[Table of Contents] [Search]


[Date Prev][Date Next][Thread Prev][Thread Next][Date Index][Thread Index]

Re: Copyright-copywrite



Dear Bob,

I have never heard of any publisher's intentionally altering the
original text unless it was specifically edited and so stated.  If the
text is completely reset, there is, of course, a possibility for error.
There would be no point in changing something so you could catch
someone reprinting your reprint.   I've never heard of such a thing
happening, and I can't imagine why anyone would want to do such a thing
when they could get their own pd version to reprint.

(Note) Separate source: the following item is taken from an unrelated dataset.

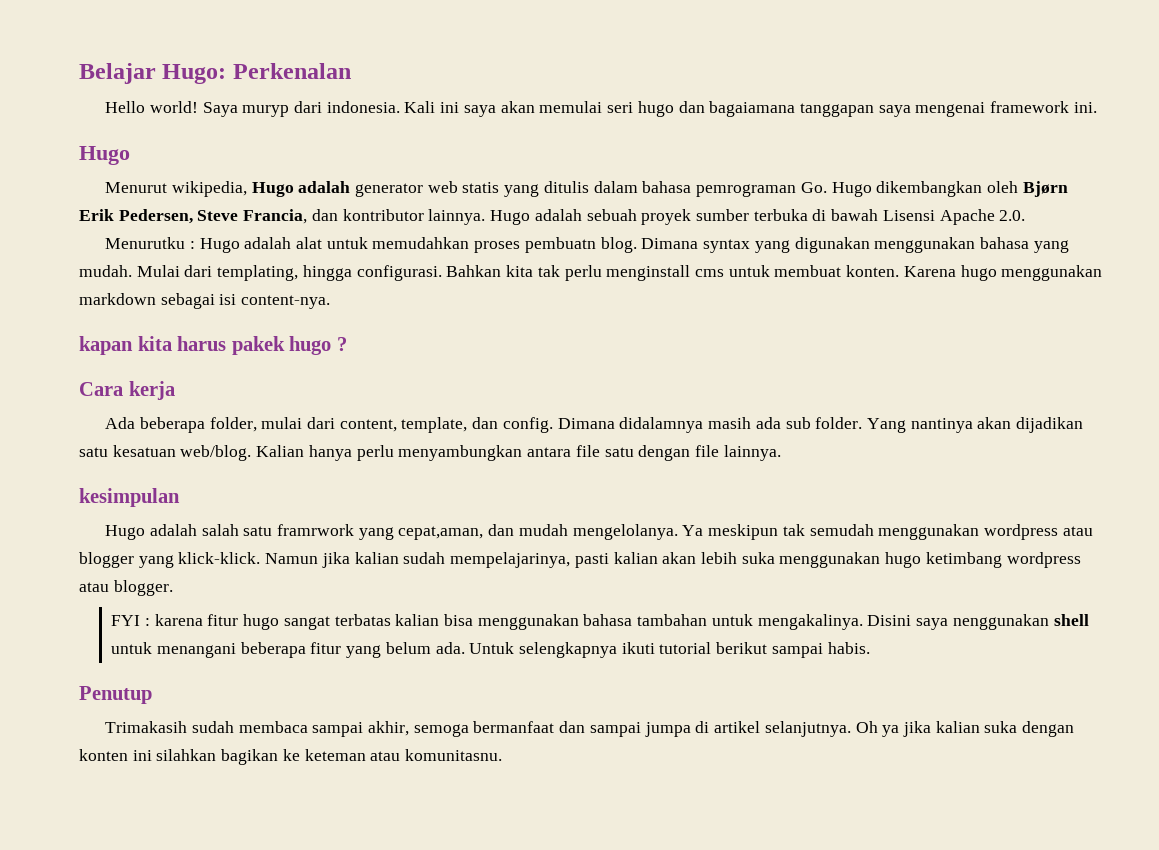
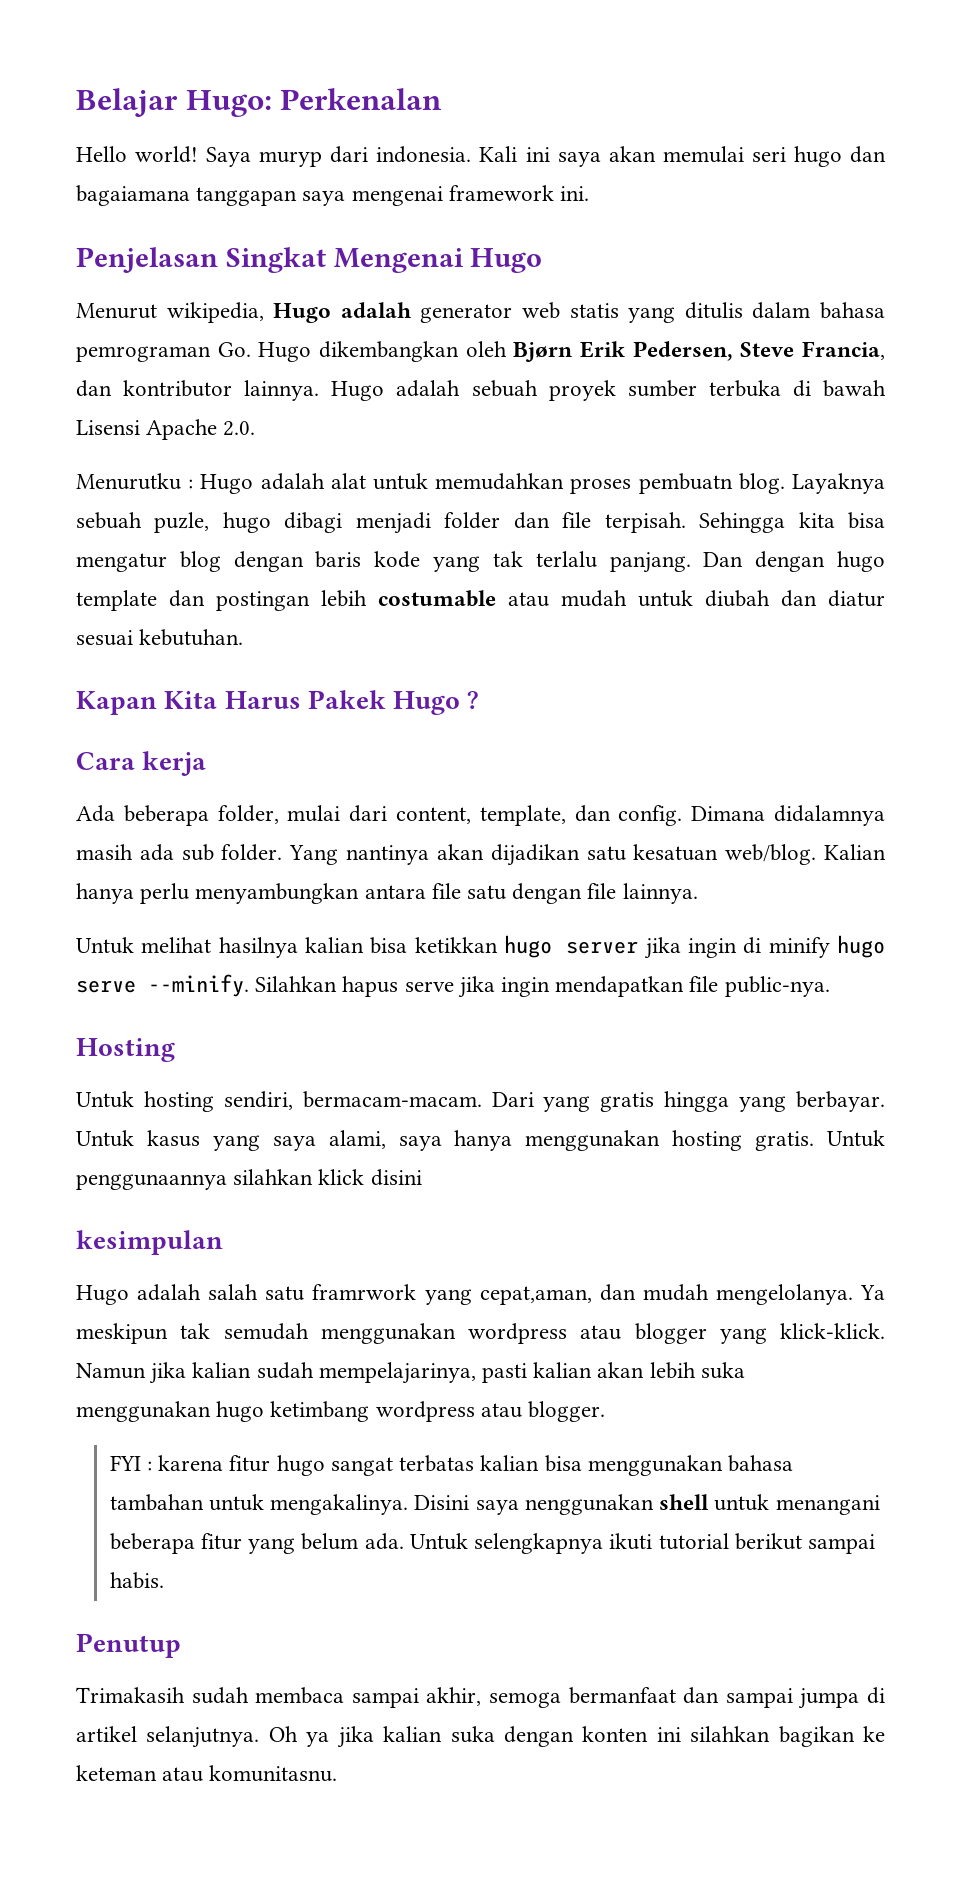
(1097, 107) none -> [76,247,463,273] Penjelasan Singkat Mengenai
[641,237,1069,253] [79,265,1103,281] [79,293,331,309] [79,336,332,355] Dimana syntax yang digunakan menggunakan bahasa yang mudah. Mulai dari templating, hingga configurasi. Bahkan kita tak perlu menginstall cms untuk membuat konten. Karena hugo menggunakan markdown sebagai isi content-nya. // kapan kita harus pakek hugo -> [792,473,885,494] [76,512,885,534] [76,551,885,573] [76,590,885,611] [76,629,244,646] [76,690,461,715] Layaknya sebuah puzle, hugo dibagi menjadi folder dan file terpisah. Sehingga kita bisa mengatur blog dengan baris kode yang tak terlalu panjang. Dan dengan hugo template dan postingan lebih costumable atau mudah untuk diubah dan diatur sesuai kebutuhan. // Kapan Kita Harus Pakek Hugo
(781, 453) none -> [76,935,885,959] [76,974,830,998] [76,1038,175,1062] [76,1091,885,1112] [76,1130,885,1151] [76,1169,422,1190] // Untuk melihat hasilnya kalian bisa ketikkan hugo server jika ingin di minify hugo serve --minify. Silahkan hapus serve jika ingin mendapatkan file public-nya. // Hosting // Untuk hosting sendiri, bermacam-macam. Dari yang gratis hingga yang berbayar. Untuk kasus yang saya alami, saya hanya menggunakan hosting gratis. Untuk penggunaannya silahkan klick disini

In the area of promotional publishing, the whole point is perceived value,
so it is essential to keep the price low.  This is accomplished by keeping
editorial and production costs down and doing large print runs to get the
best prices for paper, print, and binding.  If you can borrow film along
with the license, obviosly, you aren't going to alter anything.  You'll
just add your "special material."  Publishers know that they cannot
protect public domain material; they just want to sell their particular
version.  In the case of acquiring rights from another publisher, the
other publisher still controls the copyright, and the reprint publisher
has the reprint rights for only a specific amount of time. I don't know if
this addresses your concerns precisely, but hope it helps some.  Best,
Sandra

Sandra J. Still, Ph.D.                          PHONE: 404-727-1061
Antiquarian/Out-of-Print Specialist             FAX: 404-727-0053
Robert W. Woodruff Library, Emory University    EMAIL: libsjs@emory.edu
Atlanta, Georgia 30322

> I am interested to hear from someone who has actually had experience
> with these reprints from the "big" publishers.  I am of course aware
> that even big publishers can't put materials that are out of
> copyright back into copyright just by reprinting them; however, I
> have wondered if such publishers ever "sneak" additional material
> into the reprinted part (change a letter on page 10 or reduce part
> of a page slightly; or on the other hand, with a reset text,
> introduce minor changes, perhaps punctuation, etc., into the text) in
> order to keep others from re- reprinting and also to be able, later,
> if necessary, to prove that so-and-so reprinted from their own
> reprint. If the reprint publisher changed the page, even in a minor
> way, presumably if someone photographically (or otherwise) reproduced
> that page with that change he/she would be liable. Such changes need
> not be at all obvious. The question is, does this mildly deceptive
> practice exist? I have, because of this, thought it safer to get hold
> of an actual original copy of public domain material for reprints
> rather than reprint from a reprint (which, if unchanged, should
> theoretically be legal to copy). Further information from Sandra
> Still would be of interest.
>
> Bob Maxwell the Paranoid
>
>
>
> =-=-=-=-=-=-=-=-=-=-=-=-=-=-=-=-=-=-=-=-=-=-=-=-=-=-=-=-=-=-=-=-=-=-=-
> Robert L. Maxwell
> Special Collections and Ancient Languages cataloger
> 6428 Harold B. Lee Library
> Brigham Young University
> Provo, Utah 84602
> (801) 378-5568
> robert_maxwell@byu.edu  or  rlm@HBLL1.byu.edu
> =-=-=-=-=-=-=-=-=-=-=-=-=-=-=-=-=-=-=-=-=-=-=-=-=-=-=-=-=-=-=-=-=-=-=-
>


[Subject index] [Index for current month] [Table of Contents] [Search]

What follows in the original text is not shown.